Capitolo 3: Sanji Shibusawa


Se si possono usare degli articoli per descrivere il giovane con i capelli lunghi marroni e col tatuaggio di una testa di cavallo sul petto questi sarebbero: Bello, simpatico, carismatico, testa calda, donnaiolo, resiliente, impaziente, sarcastico. Aveva soltanto 24 anni e già era un combattente eccezionale. La sua resistenza fisica e alla fatica era gigantesca, la sua felssibilità era sconvolgente, conosceva numerose arti marziali e le sapeva padroneggiare. la sua velocità nello schivare e nel correre era sbalorditiva, poteva cavarsela contro dozzine di nemici. Più che un giovane ventenne era una macchina da guerra.

Bruce Lee una volta disse: "Io non temo un uomo che conosce mille calci, ma un uomo che conosce un calcio che ha provato mille volte." Se Bruce Lee avesse conosciuto Sanji avrebbe sudato freddo, perché di calci ne conosceva mille e li aveva provati tutti mille volte. Ed era questa la specialità di Sanji: i calci. Erano veloci, potenti, precisi, quasi invisibili.

Nonostante tecnicamente era il figlio del capo della famiglia Shibusawa, lui non viveva nel lusso. Viveva a Kabukicho in un piccolo appartamento appartamento.
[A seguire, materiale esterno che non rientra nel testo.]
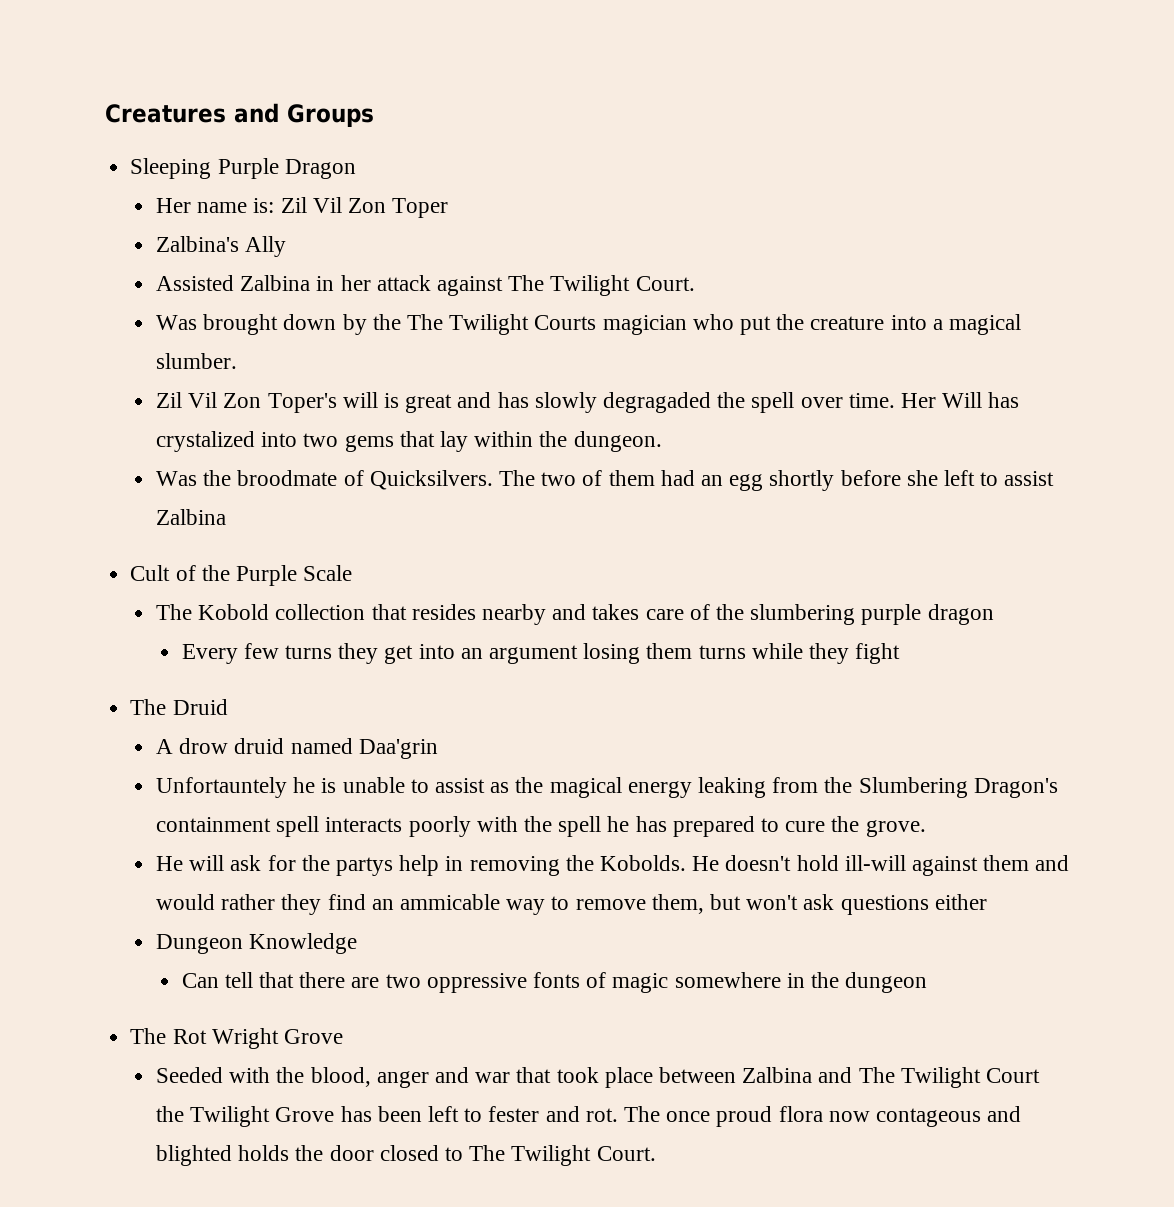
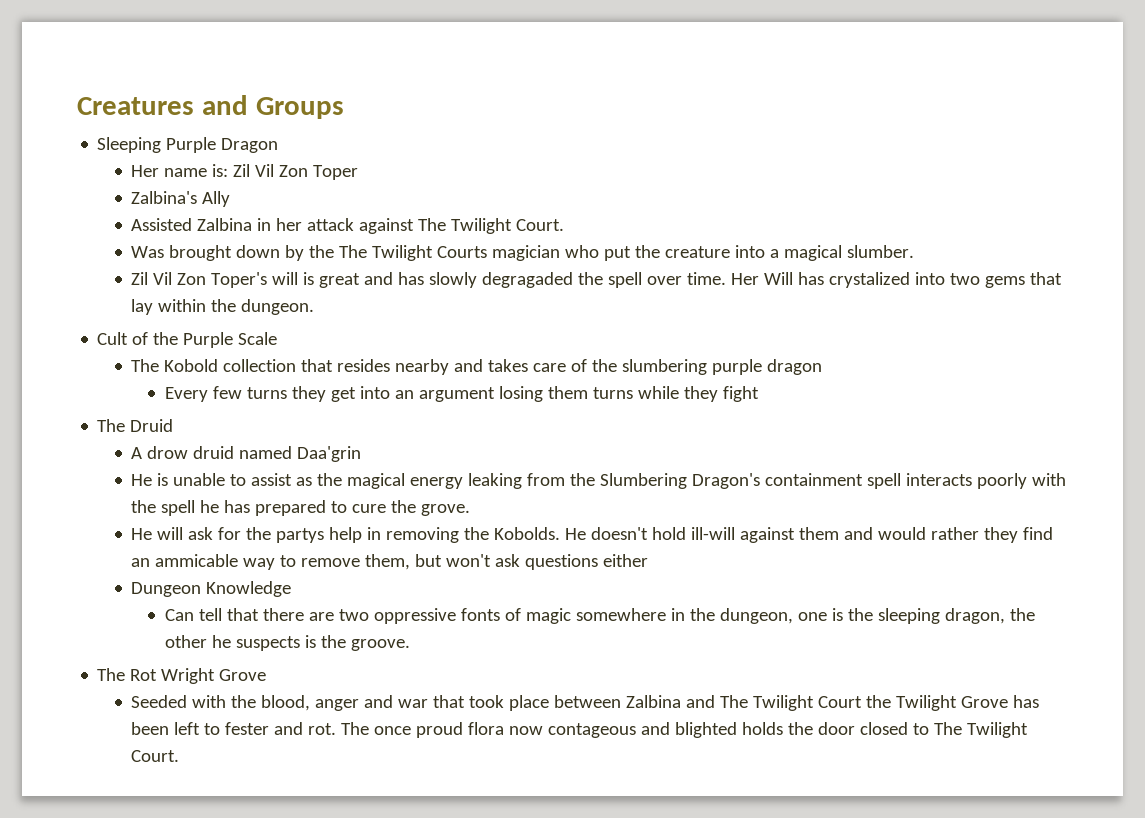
- Was the broodmate of Quicksilvers. The two of them had an egg shortly before she left to assist Zalbina
- Unfortauntely he is unable to assist as the magical energy leaking from the Slumbering Dragon's containment spell interacts poorly with the spell he has prepared to cure the grove.
+ He is unable to assist as the magical energy leaking from the Slumbering Dragon's containment spell interacts poorly with the spell he has prepared to cure the grove.
- Can tell that there are two oppressive fonts of magic somewhere in the dungeon
+ Can tell that there are two oppressive fonts of magic somewhere in the dungeon, one is the sleeping dragon, the other he suspects is the groove.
Pagava l'affitto con i soldi delle scommesse dall'arena.

Il giorno prima mentre stava passeggiando per strada senza nulla da fare un tizio vestito con un orribile camicia viola shock con righe bianche e pantaloni di ugual colore che si guardava in giro. Fece una smorfia disgustata vedendo quel completo orribile, -probabilmente sarà un soldato di una famiglia mafiosa- pensò. Poi il tizio quando vide lui fece la tipica espressione di chi finalmente trova qualcuno che stava cercando da un sacco di tempo e lo raggiunge. "E tu chi sei?" Chiese Sanji un po' vigile. Spesso mentre camminava per strada alcuni teppisti, affiliati di altri clan Yakuza o persone ubriache provavano ad aggredirlo vista la sua fama. Ovviamente li metteva tutti K.O., ma per Sanji erano come le mosche: fastidiose. Pensava che questo qua lo volesse sfidare, e invece si presentò dicendo, "Mi chiamo Nishitani Ozeki, sono degli Shibusawa" allarga la camicia e mostra la spilletta del suo clan, "Il patriarca la vuole vedere a pranzo."

Sanji stette zitto per un attimo, con un espressione indecifrabile, poi senza dire niente si allontanò. Guardò l'orario sul suo telefono, erano le 11:30. –Meglio che vada a casa a vestirmi meglio- pensò mentre passeggiava. In mezz'ora raggiunse il condominio dove viveva lui (lo stesso condominio dove sotto stava l'arena). Salì nel suo appartamento al 4 piano, ed entrò. Era una stanza in cui camera da letto, cucina, sala da pranzo e salotto erano unite, con un piccolo bagno alla destra e una finestra che mostrava il panorama di kabukicho. Sanji non si mise molto a cambiarsi. Prima indossava soltanto una felpa e un pantalone comodo, ora si era messo una camicia hawaiana a maniche corte e un jeans lungo, ovviamente dopo essersi lavato.

Quando uscì dal condominio, trovò d'avanti a sé una macchina nera. Vicino alla macchina vi c'era Ozeki a braccia conserte. Quando vide Sanji, aprì la portiera e fece un gesto con la mano di entrare. Sanji fece un mezzo sorriso sarcastico, "che lusso. Mio padre a finalmente deciso di trattarmi con un occhio di riguardo?" Disse sarcasticamente a Nishitani una volta accomodatosi in macchina. Lui non disse niente, restò impassibile. Sanji ridacchiò, "mi sa che sarà una sorpresa."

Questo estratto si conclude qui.